By Sir Taki Theodoracopulos

Ross didn’t last long. She had planned to trap Papa into talking about women, hoping he would be exposed, reveal things he shouldn’t and be nosy. But he had no idea. After convincing him to sit at the table with her, she began to ask him “Have you slept with many women, Mr. Hemingway?” The answer was “I slept with every woman I wanted to sleep with and many I didn’t care for.” Ross, a budding feminist, got up and left. Papa went back to the bar and continued drinking. Ross spent the rest of her life talking badly about America’s greatest writer.

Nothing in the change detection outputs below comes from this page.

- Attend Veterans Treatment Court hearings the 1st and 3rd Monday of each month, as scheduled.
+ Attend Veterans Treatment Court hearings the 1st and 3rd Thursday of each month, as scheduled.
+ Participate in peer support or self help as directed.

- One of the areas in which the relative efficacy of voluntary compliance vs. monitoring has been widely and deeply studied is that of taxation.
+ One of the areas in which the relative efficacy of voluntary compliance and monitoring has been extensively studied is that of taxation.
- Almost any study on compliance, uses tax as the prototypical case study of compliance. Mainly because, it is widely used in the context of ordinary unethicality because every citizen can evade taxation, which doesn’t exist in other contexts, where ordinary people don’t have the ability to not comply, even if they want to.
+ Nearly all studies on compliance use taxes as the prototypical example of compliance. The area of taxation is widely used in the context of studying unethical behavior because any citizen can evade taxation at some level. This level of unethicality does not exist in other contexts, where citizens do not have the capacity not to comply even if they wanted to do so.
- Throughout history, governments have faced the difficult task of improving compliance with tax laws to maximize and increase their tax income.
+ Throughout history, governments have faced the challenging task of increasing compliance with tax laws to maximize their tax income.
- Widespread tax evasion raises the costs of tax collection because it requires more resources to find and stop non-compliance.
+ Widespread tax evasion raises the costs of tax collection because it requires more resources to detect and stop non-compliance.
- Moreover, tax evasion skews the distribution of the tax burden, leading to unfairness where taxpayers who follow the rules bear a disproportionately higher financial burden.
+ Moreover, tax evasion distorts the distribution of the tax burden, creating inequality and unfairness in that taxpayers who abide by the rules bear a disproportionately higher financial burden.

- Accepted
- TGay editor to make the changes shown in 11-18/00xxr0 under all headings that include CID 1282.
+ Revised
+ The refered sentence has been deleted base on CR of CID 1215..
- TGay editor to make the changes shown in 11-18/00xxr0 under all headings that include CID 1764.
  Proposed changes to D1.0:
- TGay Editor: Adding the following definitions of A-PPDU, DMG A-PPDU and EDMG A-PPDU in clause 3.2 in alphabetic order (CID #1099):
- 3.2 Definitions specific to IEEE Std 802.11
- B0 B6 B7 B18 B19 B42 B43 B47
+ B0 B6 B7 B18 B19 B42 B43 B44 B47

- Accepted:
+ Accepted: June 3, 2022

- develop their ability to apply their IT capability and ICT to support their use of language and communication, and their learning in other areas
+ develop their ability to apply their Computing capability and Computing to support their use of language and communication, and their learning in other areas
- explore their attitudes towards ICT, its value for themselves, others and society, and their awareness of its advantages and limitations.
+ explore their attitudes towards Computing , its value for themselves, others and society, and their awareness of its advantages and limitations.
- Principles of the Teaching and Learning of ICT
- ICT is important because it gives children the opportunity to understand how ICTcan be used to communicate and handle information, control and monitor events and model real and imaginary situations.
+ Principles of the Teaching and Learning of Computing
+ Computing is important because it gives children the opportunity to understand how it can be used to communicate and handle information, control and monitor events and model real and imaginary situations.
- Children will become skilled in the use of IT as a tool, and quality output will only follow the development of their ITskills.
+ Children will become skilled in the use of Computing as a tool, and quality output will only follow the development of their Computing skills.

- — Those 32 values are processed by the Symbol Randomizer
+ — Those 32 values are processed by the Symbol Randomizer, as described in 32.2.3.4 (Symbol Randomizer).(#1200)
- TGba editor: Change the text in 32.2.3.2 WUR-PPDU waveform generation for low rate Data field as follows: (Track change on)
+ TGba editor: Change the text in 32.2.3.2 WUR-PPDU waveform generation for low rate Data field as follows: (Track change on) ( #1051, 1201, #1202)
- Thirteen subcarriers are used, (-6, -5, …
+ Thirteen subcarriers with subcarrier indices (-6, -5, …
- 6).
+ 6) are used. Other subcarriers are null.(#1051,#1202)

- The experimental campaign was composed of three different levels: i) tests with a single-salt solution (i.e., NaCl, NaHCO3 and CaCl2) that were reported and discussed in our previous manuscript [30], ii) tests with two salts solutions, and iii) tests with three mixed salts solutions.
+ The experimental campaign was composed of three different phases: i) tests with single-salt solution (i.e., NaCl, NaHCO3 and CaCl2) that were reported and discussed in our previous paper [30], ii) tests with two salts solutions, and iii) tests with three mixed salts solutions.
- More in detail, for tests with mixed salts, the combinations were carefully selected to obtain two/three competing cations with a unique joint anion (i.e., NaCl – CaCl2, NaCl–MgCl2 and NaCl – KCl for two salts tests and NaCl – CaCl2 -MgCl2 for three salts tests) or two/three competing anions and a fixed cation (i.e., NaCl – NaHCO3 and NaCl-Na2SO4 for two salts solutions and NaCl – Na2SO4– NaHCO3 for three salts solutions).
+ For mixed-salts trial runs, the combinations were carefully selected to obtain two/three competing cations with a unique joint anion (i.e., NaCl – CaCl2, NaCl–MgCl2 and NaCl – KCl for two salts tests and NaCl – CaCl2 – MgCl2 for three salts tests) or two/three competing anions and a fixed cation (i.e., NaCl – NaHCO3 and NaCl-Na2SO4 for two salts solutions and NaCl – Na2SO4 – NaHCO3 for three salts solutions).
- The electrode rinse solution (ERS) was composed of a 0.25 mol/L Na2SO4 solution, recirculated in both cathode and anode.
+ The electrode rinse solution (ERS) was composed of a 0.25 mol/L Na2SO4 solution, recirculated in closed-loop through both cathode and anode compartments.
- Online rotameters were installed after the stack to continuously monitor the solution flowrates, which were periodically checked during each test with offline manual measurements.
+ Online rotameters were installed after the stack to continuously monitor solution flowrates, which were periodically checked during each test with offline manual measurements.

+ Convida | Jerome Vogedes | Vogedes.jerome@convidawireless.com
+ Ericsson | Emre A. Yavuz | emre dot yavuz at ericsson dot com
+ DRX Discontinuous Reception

In 1956, just before Christmas, I paid $20 for a short flight to Havana from Miami, where I played tennis with rich people who didn’t know how to play and made a living while staying for free at the Miami Racquet club. The flight took 40 minutes and I arrived in a voluptuous, sexy atmosphere of prostitutes, gambling and sin, and went to Floridita which was packed with people, but Papa wasn’t there.

Hemingway’s house was located in the Havana suburb of San Francisco de Paula and was a large house with white plaster and a tower where he worked by the pool. He typed standing up on a typewriter that barely fit over the bookcase where he wrote. Such was his fame and influence that when I asked a taxi driver to take me there-a 20-minute ride-the man refused unless I showed him my pass. Papa stayed in Havana even after Castro took it over in 1959, but by then he was sick and undergoing electroshock at the Menninger Clinic in Minnesota.

So, I spent the night in Havana, at the Hotel Nacional, where I had a wonderful dinner, walked the famous Malecon in front of the hotel and then visited a house where for less than 1 dollar a young man’s urges were satisfied for about 15 minutes. Havana was beautiful, a bit run down, but the people seemed happy and carefree. The next day, I took a flight to Miami to play tennis with rich people who didn’t know how to play. I never went back to Cuba after Castro took power, and the Cubans I met while competing in judo tournaments gave you the impression that they were angry at the world, a group of tough athletes who seemed very unsatisfied. I guess that’s what dictatorships do to people. Anyway, I never wanted to go back and relive a magical night of sin when I was no longer 20 years old or poor.